Дорога в Гималаях
Дорога в Гималаях
…В Катманду им пришлось даже вывернуть карманы.
Вещей-то было совсем немного. Рюкзаки, небольшая бочка с топливом, два мешка с продуктами. Для Зимакова и Нины процедура была уже знакомой. Зверев переживал шмон тяжело. Ему столько раз за последний год приходилось подчиняться и позволять досматривать себя, что чаша терпения уже переполнилась. Он испытывал мучительное желание ударить этого маленького чиновника. Этого взяточника. Кулаком, снизу вверх, в челюсть. А потом выйти из таможни и сесть на парапете. А они пусть тут разбираются. Наконец он успокоился. Нина всучила «упирающемуся» смуглому мужчине с нашивками блок сигарет, и досмотр плавно сошел на нет. Ритуал совершен.
Наконец их выпустили на улицу.
— Сирдар! Сирдар!
Проводник, вернее, совершеннейший из проводников был на месте. Это посещение Катманду русскими было для него полной неожиданностью. Только вчера вечером ему позвонили из консульства и спросили, не против ли он того, чтобы еще раз помочь совсем маленькой делегации из России.
По-английски он говорил безупречно. Зверев, кроме немецкого на бытовом уровне, не знал ничего. Разве только несколько литовских фраз. Общалась с Сирдаром Нина. Он никак не мог взять в толк, что ни на какую вершину они не пойдут, что это просто прогулка такая, вроде пикника, и все качал головой.
— Ты стала очень богатой, Нина? Кто твой меценат? Он? — кивнул старый осведомитель в сторону Зверева.
— Черт его знает, — ответила она.
— Черта упоминать не нужно. Здесь ему не место. Он живет на равнине.
— Он живет везде.
— Нет.
— Ну хорошо. Добро наше где остается?
— Все будет здесь. Как всегда, можете не волноваться. Поедем. Я ведь приготовил три машины.
— Вот и поедем каждый на своей.
— О’кей! — рассмеялся он.
В кабине первого грузовика ехали Сирдар с Ниной.

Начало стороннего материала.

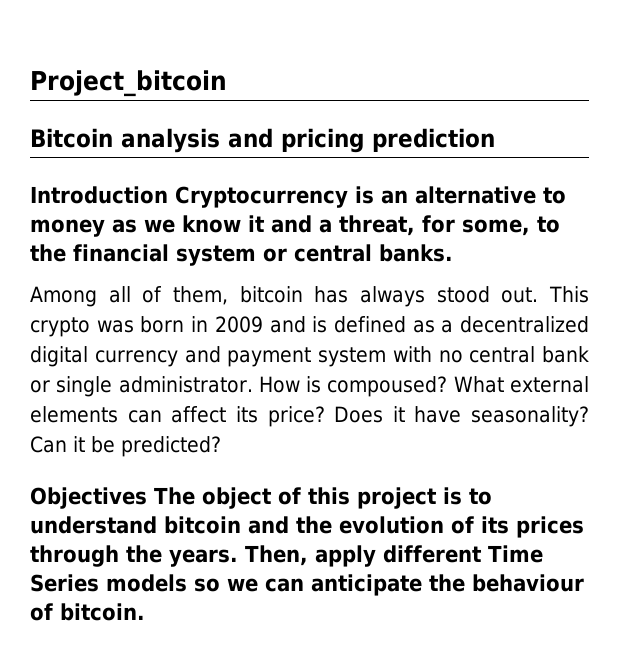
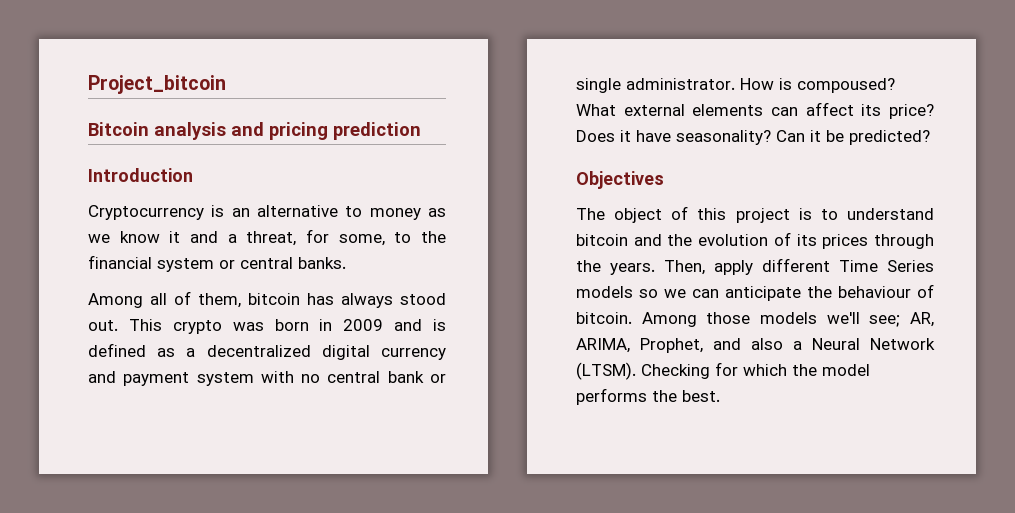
(168, 195) none -> (193, 175) //
(147, 498) none -> (664, 180) //
(145, 612) none -> [641,312,934,327] [576,338,935,353] [576,362,870,380] [576,388,720,405] Among those models we'll see; AR, ARIMA, Prophet, and also a Neural Network (LTSM). Checking for which the model performs the best.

Во второй машине Зверев. Зимаков замыкал.
Катманду поразил Зверева своим покоем и муравьиной дотошностью улиц. Туристы со всего света, как, должно быть, всегда, ползли мимо вечных домиков от одной сувенирной лавки к другой, от третьего лотка к десятому, отщелкивая «мыльницами» все, что попадалось им по пути.